Jesuit priest John Dear is a simple man. For someone bearing the intellectual acumen flowing from many rigorous years of Jesuit formation, he articulates a theology reduced to the most basic of propositions. To be a follower of Jesus, Dear reminds us, requires a life that weaves together the sacred strands of prayer, poverty, and resistance.
John Dear has been expressing his passionate faith in this basic creed for many years now, through his seven books, numerous articles, and countless talks, workshops, and retreats. The most recent installment is his journal from within North Carolina jails, Peace Behind Bars: A Peacemaking Priests Journal From Jail. If one picks up this volume with the hope of finding a new theological statement, one might be disappointed. Dears latest writing is not a treatise, but a deeply personal, prayerful record of one mans journey into the heart of darkness.

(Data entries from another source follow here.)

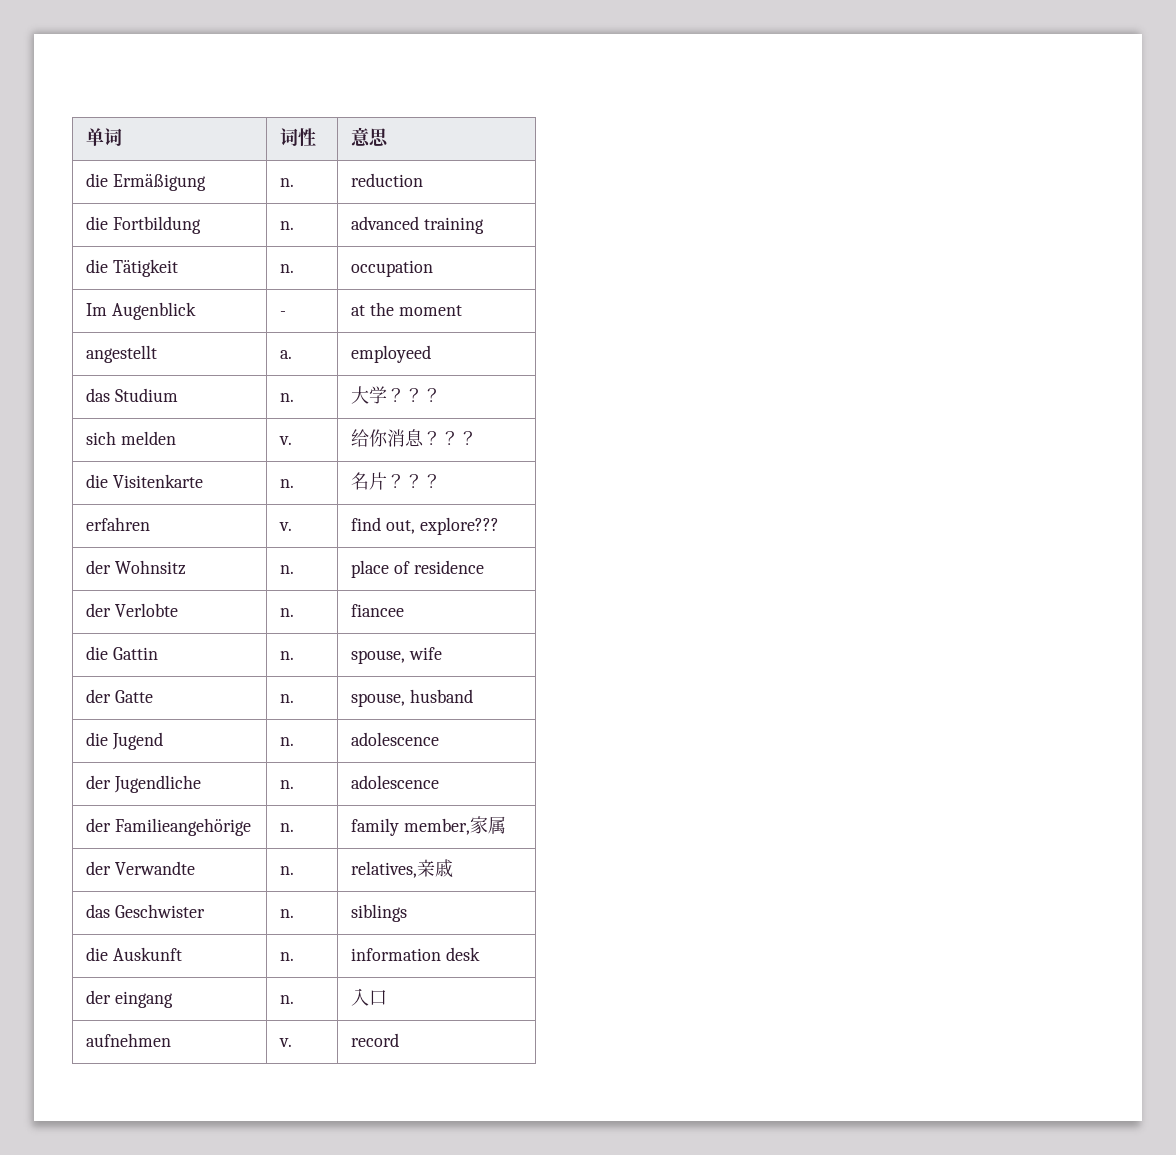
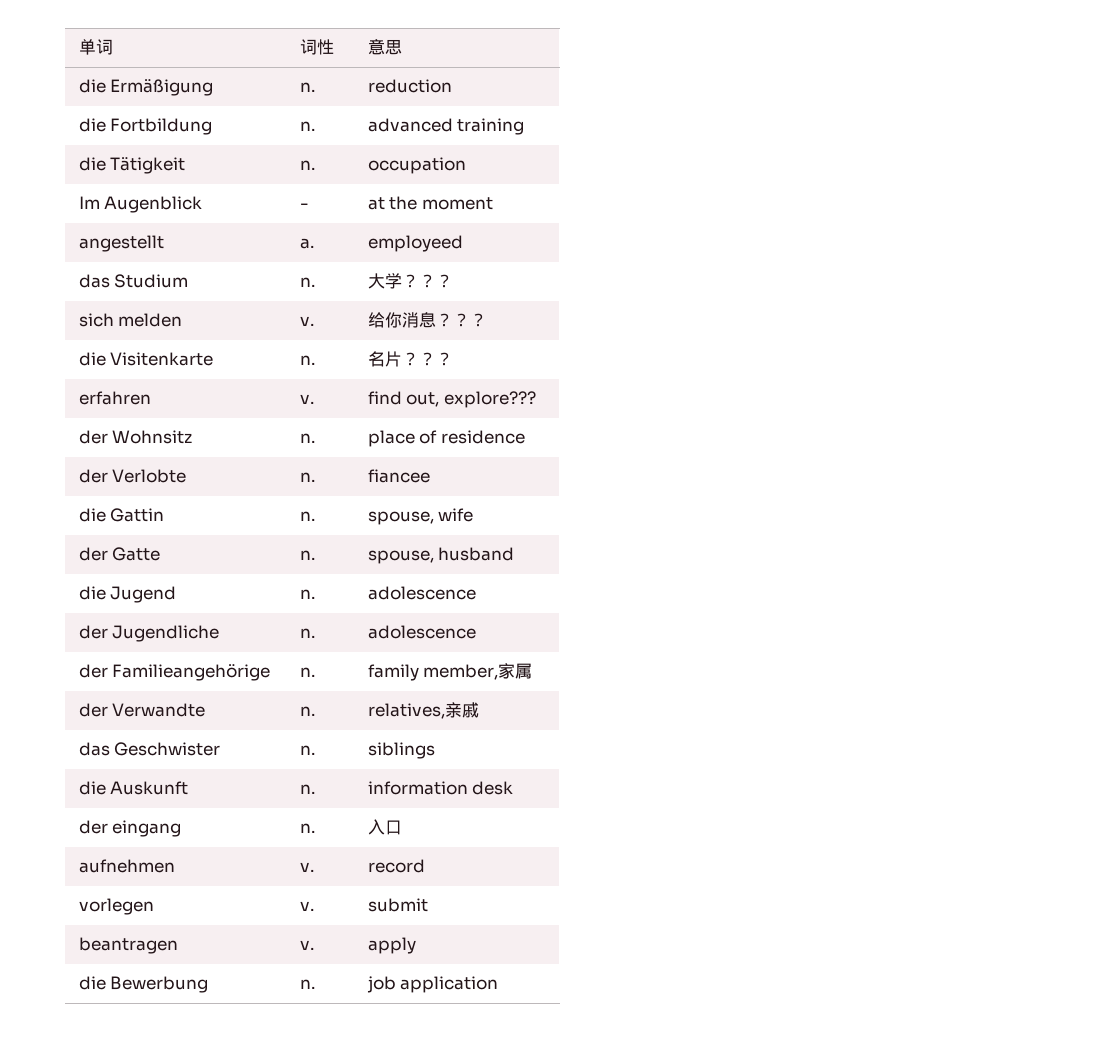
(399, 1040) none -> [78,898,154,915] [299,901,314,911] [367,898,428,912] [78,937,178,954] [299,940,314,950] [367,937,416,954] [78,976,209,993] [299,979,315,989] [366,976,499,993] // vorlegen | v. | submit // beantragen | v. | apply // die Bewerbung | n. | job application

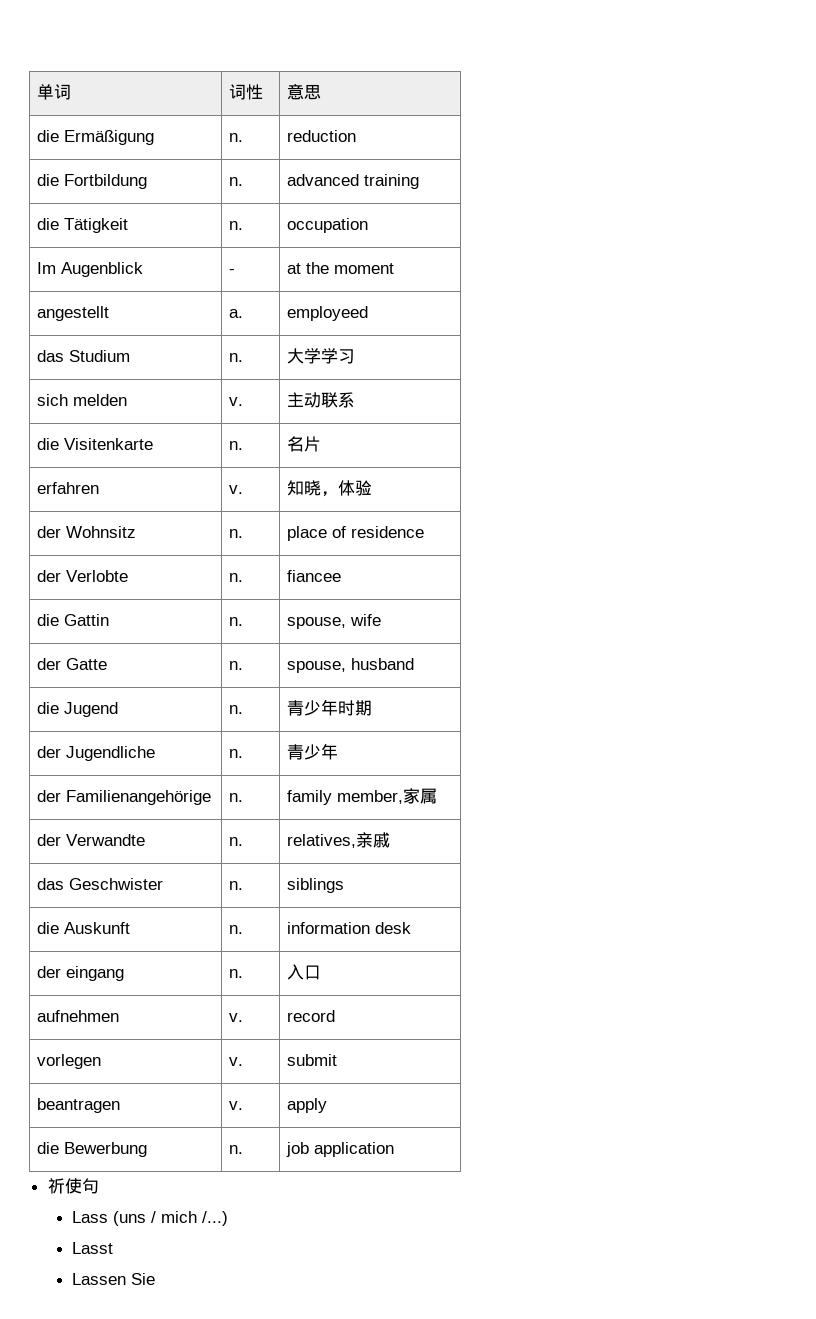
[401,274,453,288] ？？？ -> [321,348,356,364] 学习
[367,312,487,328] 给你消息？？？ -> [287,392,356,408] 主动联系
[401,352,453,366] ？？？ -> (322, 444) none
[367,391,536,408] find out, explore??? -> [287,480,373,497] 知晓，体验
[367,586,476,600] adolescence -> [287,699,373,716] 青少年时期
[367,625,476,639] [78,664,271,681] adolescence // der Familieangehörige -> [287,743,339,760] [37,790,212,805] 青少年 // der Familienangehörige
(499, 984) none -> [47,1178,99,1194] [72,1211,229,1226] [72,1242,114,1254] [72,1273,156,1285] // 祈使句 // Lass (uns / mich /...) // Lasst // Lassen Sie

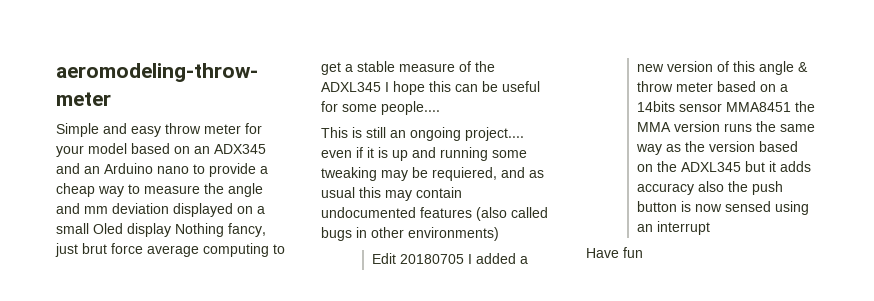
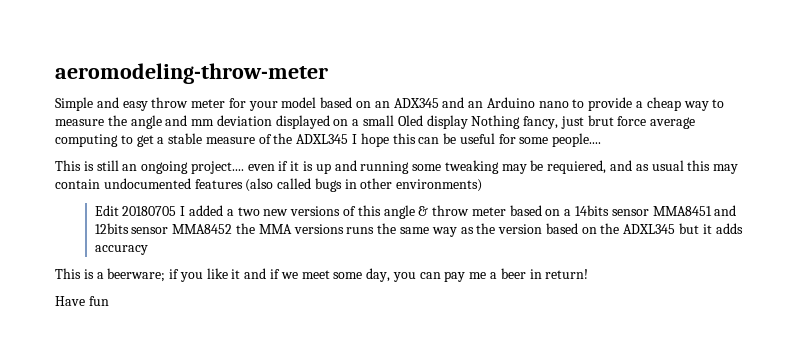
[637,61,714,72] new version -> [237,206,341,216] two new versions
(792, 107) none -> [714,205,737,216] [94,223,233,234] and 12bits sensor MMA8452
[674,121,721,132] version -> [293,224,344,234] versions
[698,181,784,195] [637,201,810,215] [637,221,711,235] also the push button is now sensed using an interrupt -> [55,268,589,282] // This is a beerware; if you like it and if we meet some day, you can pay me a beer in return!

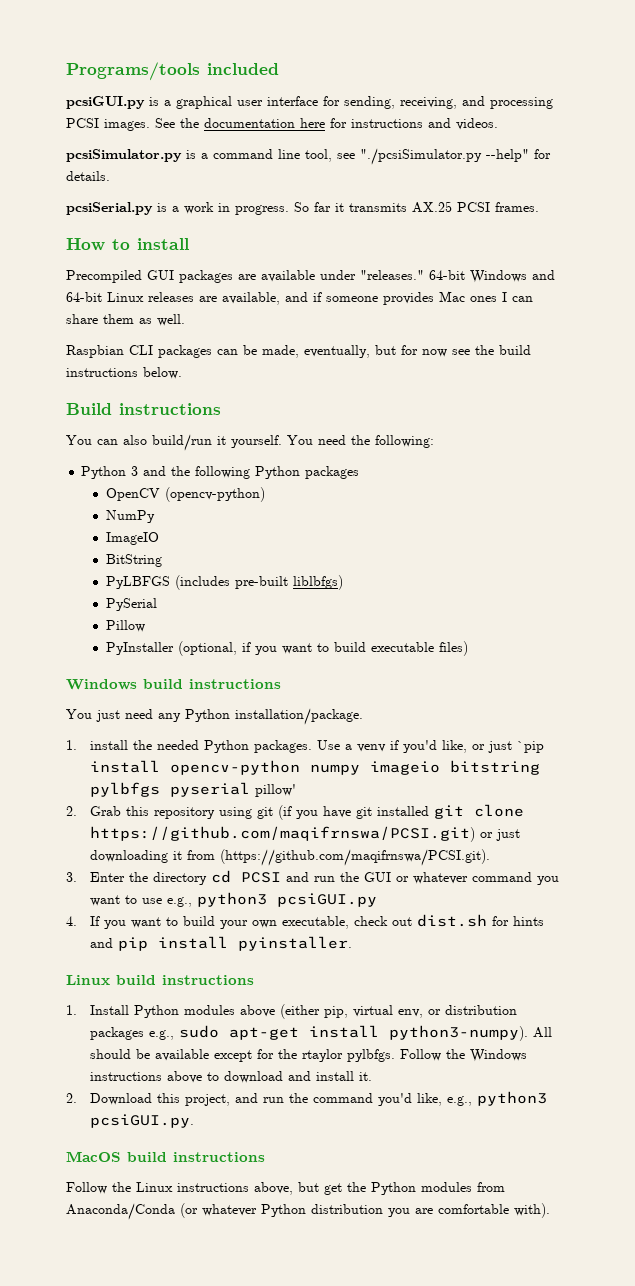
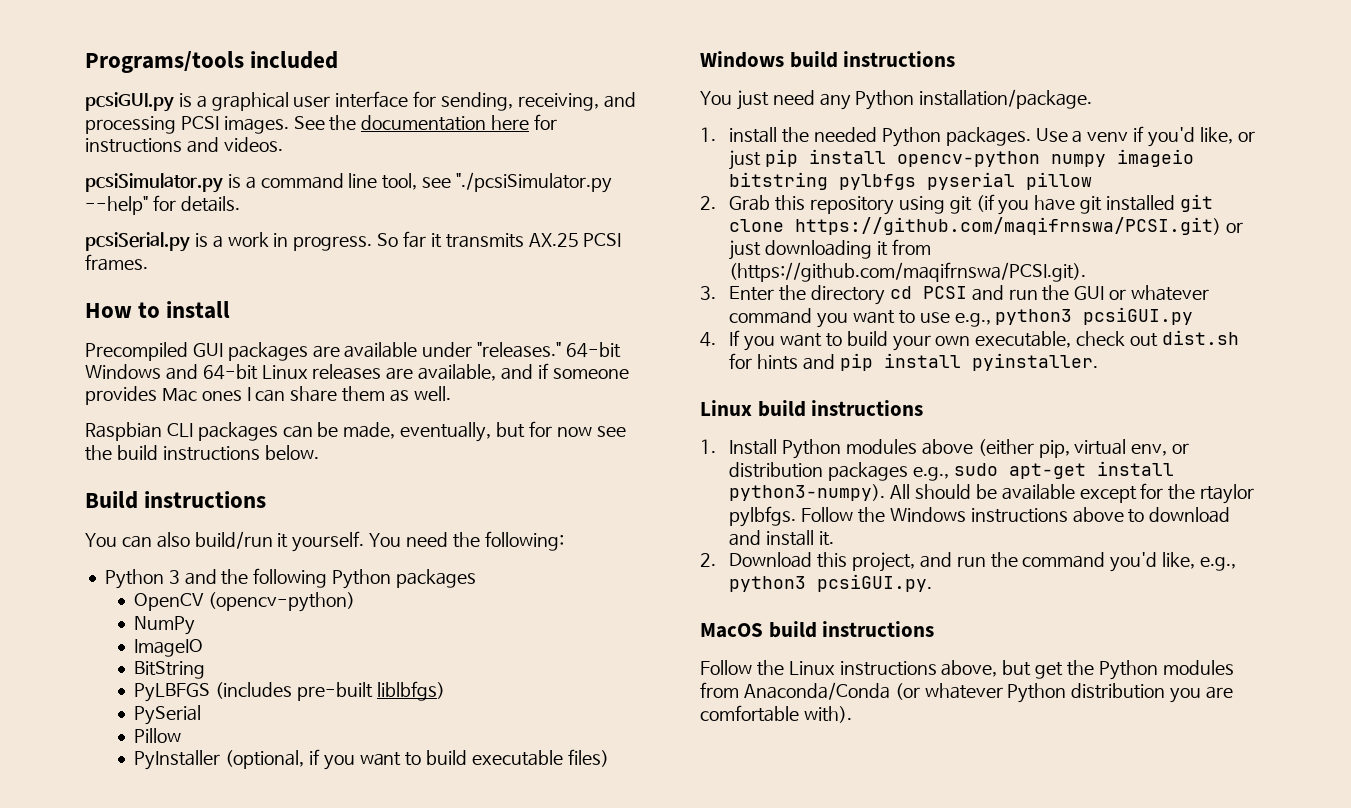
[517,741,545,753] `pip -> [765,149,799,167] pip
[255,784,297,797] pillow' -> [1026,172,1093,190] pillow

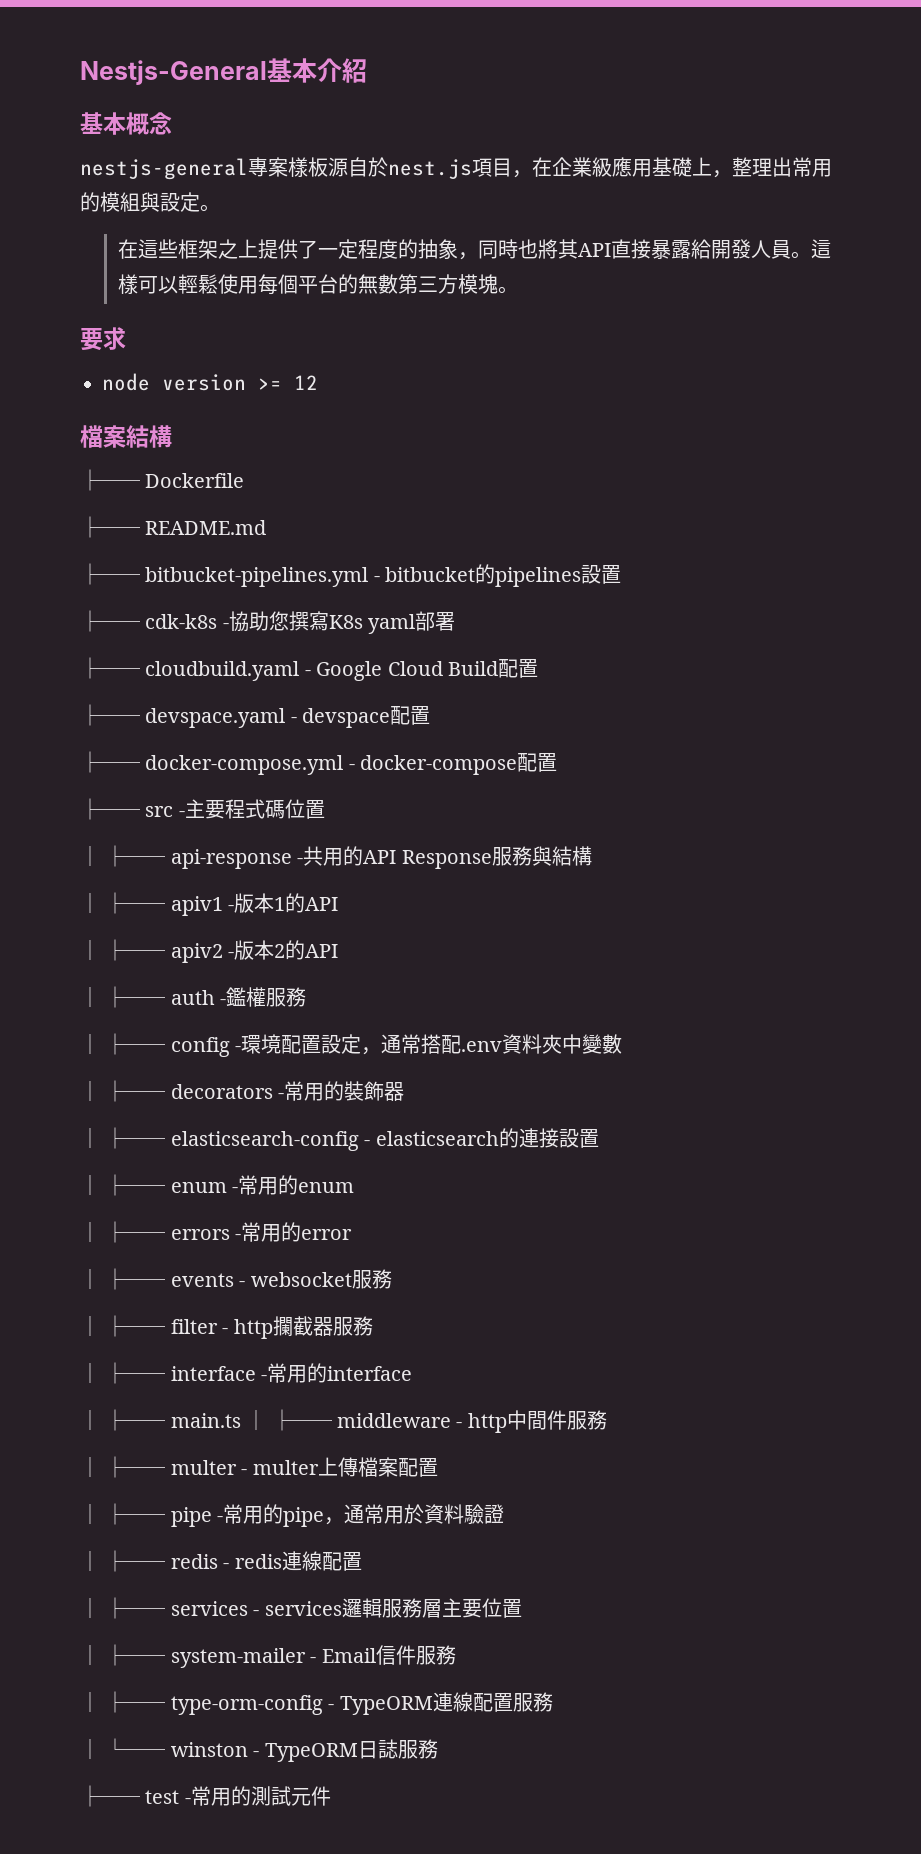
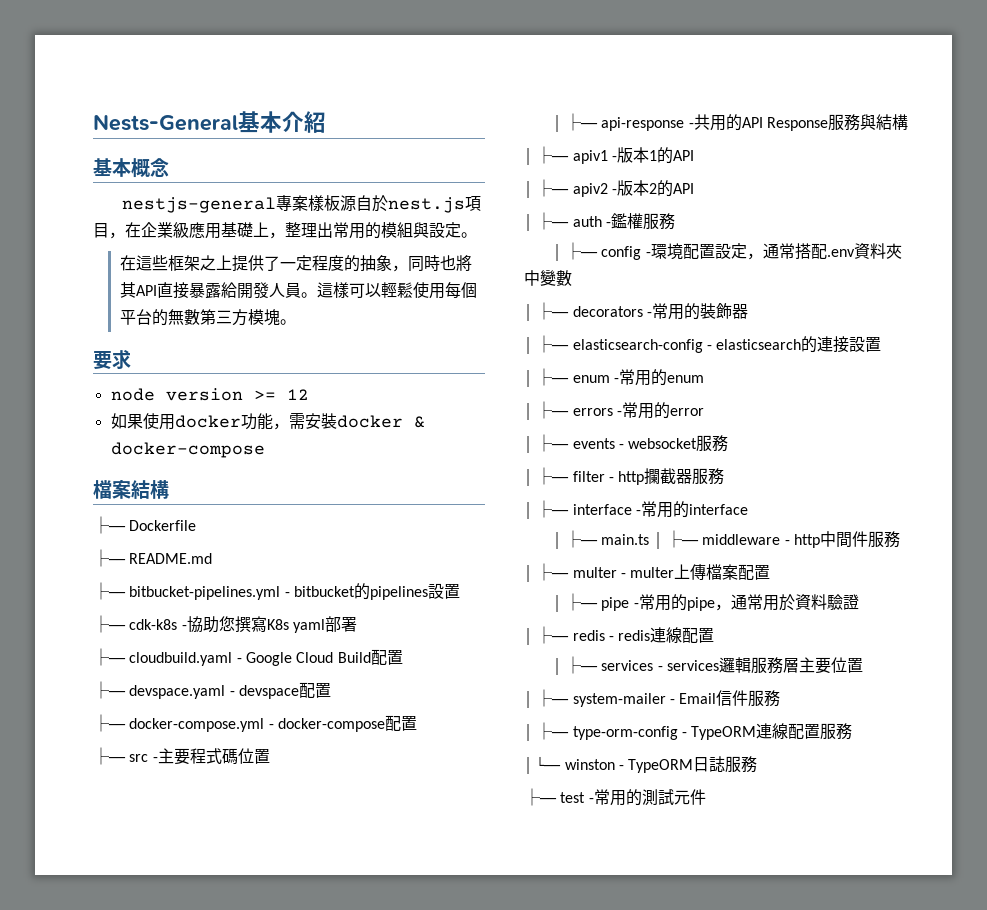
[80,60,267,85] Nestjs-General -> [93,114,238,131] Nests-General
(318, 382) none -> [110,413,425,430] [110,442,265,458] // 如果使用docker功能，需安裝docker & docker-compose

On Pearl Harbor day 1993, Dear, along with Philip Berrigan, Lynn Fredricksson, and Bruce Friedrich, entered Seymour Johnson Air Force Base in North Carolina in obedience to the biblical mandate to beat swords into plowshares. All four were veterans of nonviolent direct action. For Dear, though, the commitment to the unknowable outcome of a Plowshares action transformed this event into a shattering experience. Once the brilliance and exhilaration of the action itself have passed, Dear contemplates the prospect of up to 20 years in jail. The challenge before me is not only to survive, but to use this incarceration as an opportunity of grace and spiritual growth.
JIM DOUGLASS was one of the first Christian writers of our time to consider imprisonment an invitation to monastic prayer and contemplation. Dear enters into his own long, dark night steeped in the experience and reflection of Douglass, as well as others who have been his spiritual mentors: Dorothy Day, Martin Luther King Jr., Gandhi, and, most of all, his beloved fellow Jesuit Daniel Berrigan. He carries the spirits of these holy men and women with him like a precious bouquet, whose aroma he draws deeply into his core. The days turn into weeks, the weeks to months, as the glory of having risked so much for peace fades into the terrible monotony and violence of jail existence.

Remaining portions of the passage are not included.